When I would tire of a station or the raise offered was below that of inflation, I always knew it would take about 3 weeks to move on. That was it. Ten or so resume reels, and three weeks.

But now, when I coach TV journalists on job searches, I have to tell them there will be a lot of hurry up and wait. Managers are going to seem hot and cold. And the process can easily last 4 to 6 weeks, from first interview to contract signing. The question is: Why?

Well, there are actually several reasons. The biggest is that a lot of managers have more day-to-day responsibilities than they used to. Making time to review resumes and call prospective new employees can be really hard. I have had many managers that do not call me until months after making an initial inquiry. The reason is always the same. “I got so bogged down.”

Next come temporary job freezes. The manager can have a short list and be ready to fly candidates in, only to get word they have to wait x amount of time to fill the position. And, yes, this can even include “critical need” producer positions where current staff is double showing, not getting days off etc. The term “critical need” varies a lot from one broadcasting company to the next.

Speaking of flying in candidates, more and more stations are being told by their parent companies that they are not allowed to pay for flights. Or, at most, they only get to fly in one candidate. This is going to mean a lot more phone conversations, Skype interviews and writing tests via email exchanges. So there are extra steps and more time is taken to get this all done.

Desire to get it right the first time is another reason job interviews are taking so long. Managers are less willing to just settle and hope on a hunch.

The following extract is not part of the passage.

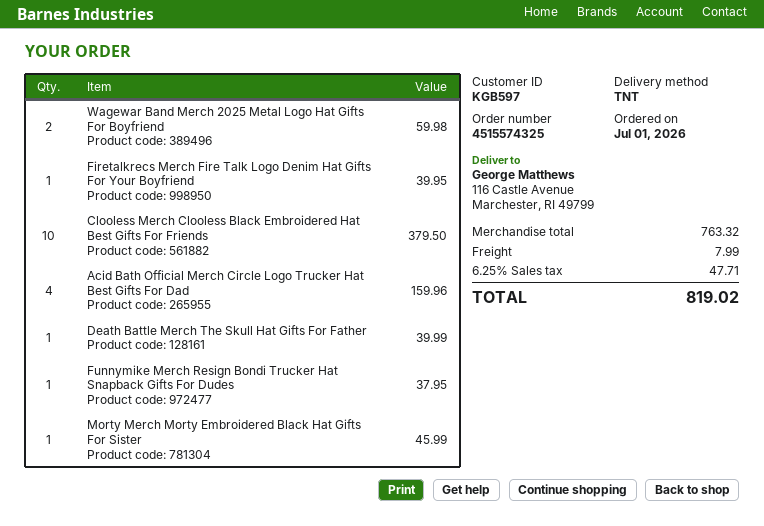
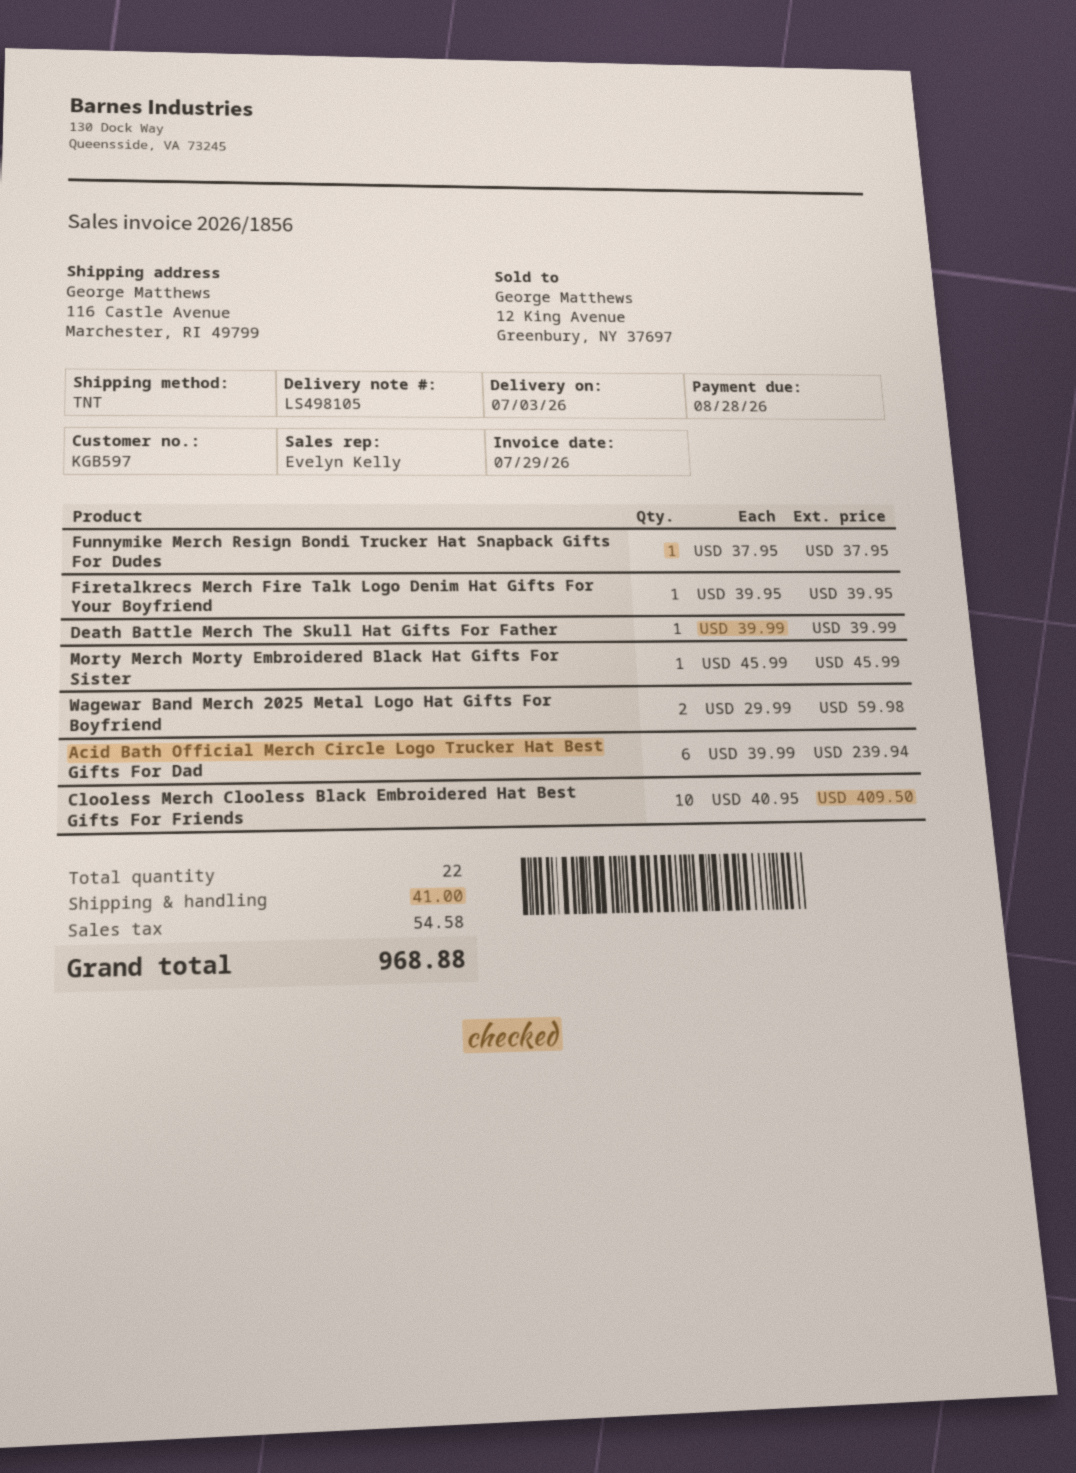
Clooless Merch Clooless Black Embroidered Hat Best Gifts For Friends: 10 for 379.50 -> 10 for 409.50
Acid Bath Official Merch Circle Logo Trucker Hat Best Gifts For Dad: 4 for 159.96 -> 6 for 239.94
shipping: 7.99 -> 41.00
tax: 47.71 -> 54.58
total: 819.02 -> 968.88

They often have a hard time getting the money to bring people in and then are judged on the performance of their selections. So, they have to be really sure that next hire, is a good hire. This takes time.

Finally, because of staff cuts many are looking for more versatile candidates. Web gurus who can also shoot and edit. Producers who have SEO experience. These sorts of hybrids are in demand. News managers will hold out hoping for candidates like this, because they know the newsroom has to have all of these qualities. Want to speed up the hiring process? Build up your skill sets. The more versatile, the better your options. If you can’t be flexible, neither can many stations. So be prepared to hurry up and wait. And while you wait, take a class on how to create apps, or work on building your social media accounts. It can only make you more marketable.